Task goal:
Search the records for the string "none", and show each line where it appears.

Available data:
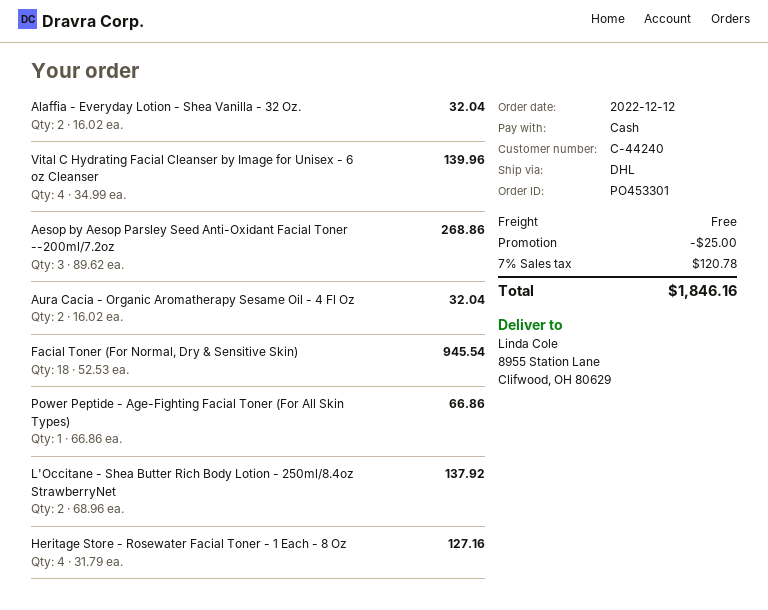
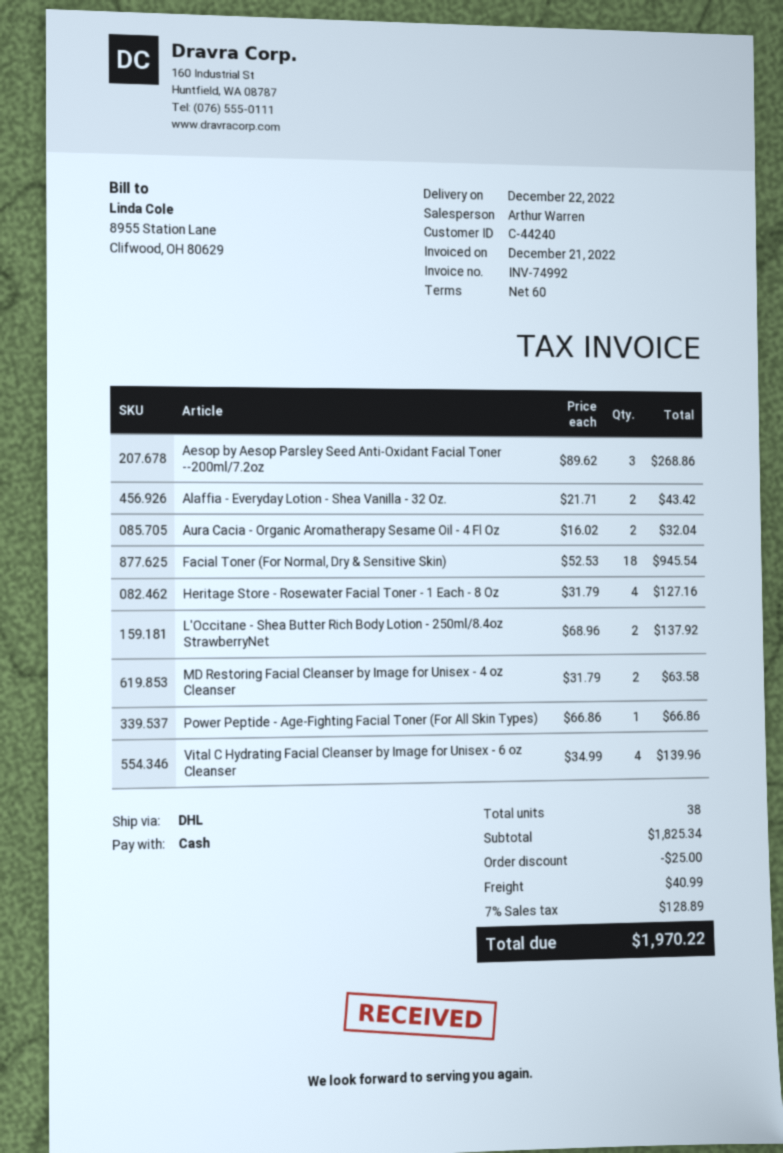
Alaffia - Everyday Lotion - Shea Vanilla - 32 Oz.: 2 x 16.02 = 32.04 -> 2 x 21.71 = 43.42
MD Restoring Facial Cleanser by Image for Unisex - 4 oz Cleanser: none -> 2 x 31.79 = 63.58
shipping: 0.00 -> 40.99
tax: 7% = 120.78 -> 7% = 128.89
total: 1846.16 -> 1970.22

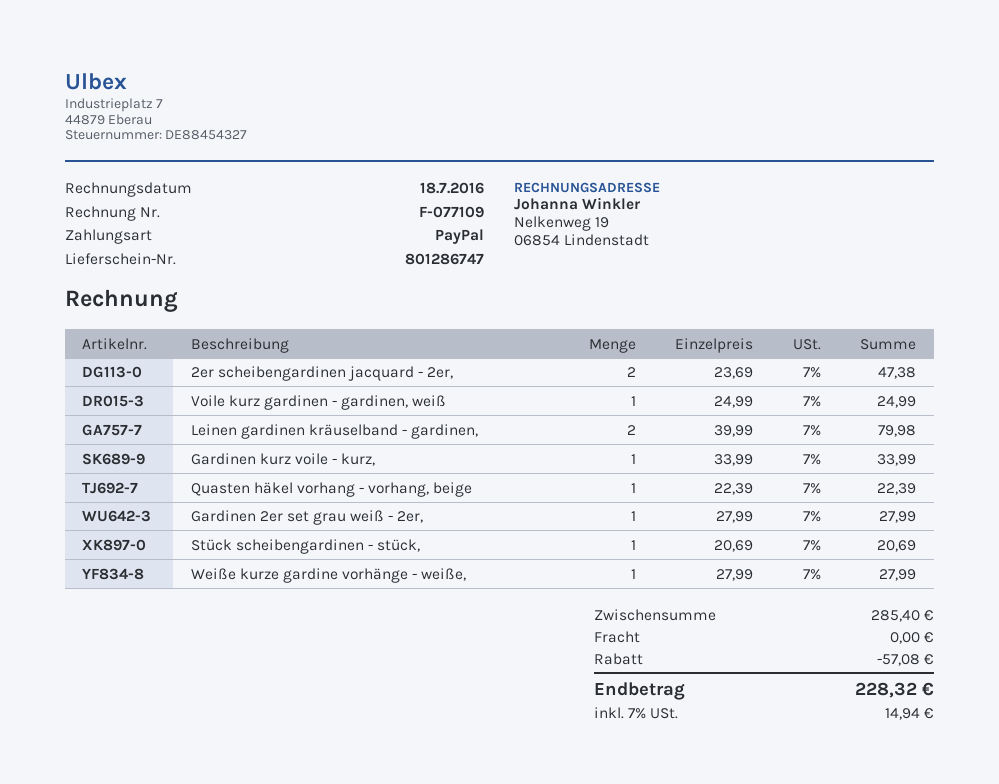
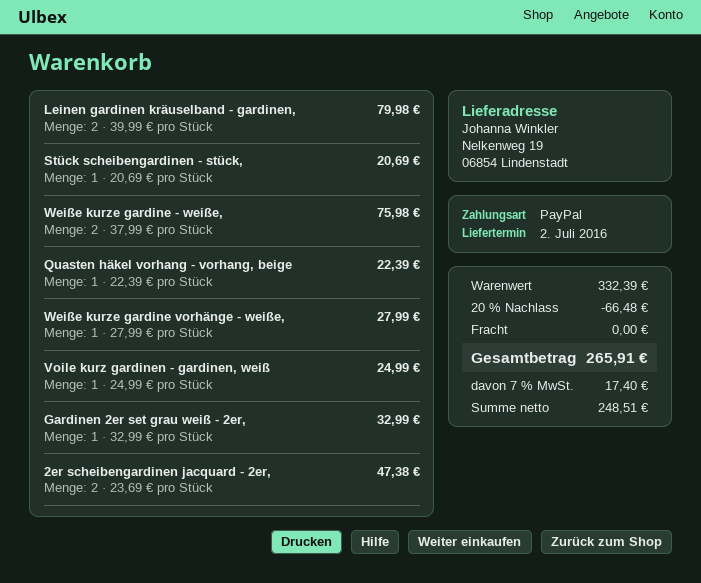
Gardinen kurz voile - kurz,: 1 x 33.99 = 33.99 -> none
Gardinen 2er set grau weiß - 2er,: 1 x 27.99 = 27.99 -> 1 x 32.99 = 32.99
Weiße kurze gardine - weiße,: none -> 2 x 37.99 = 75.98
subtotal: 285.40 -> 332.39
discount: 57.08 -> 66.48
tax: 7% = 14.94 -> 7% = 17.40
total: 228.32 -> 265.91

Expected answer:
MD Restoring Facial Cleanser by Image for Unisex - 4 oz Cleanser: none -> 2 x 31.79 = 63.58
Gardinen kurz voile - kurz,: 1 x 33.99 = 33.99 -> none
Weiße kurze gardine - weiße,: none -> 2 x 37.99 = 75.98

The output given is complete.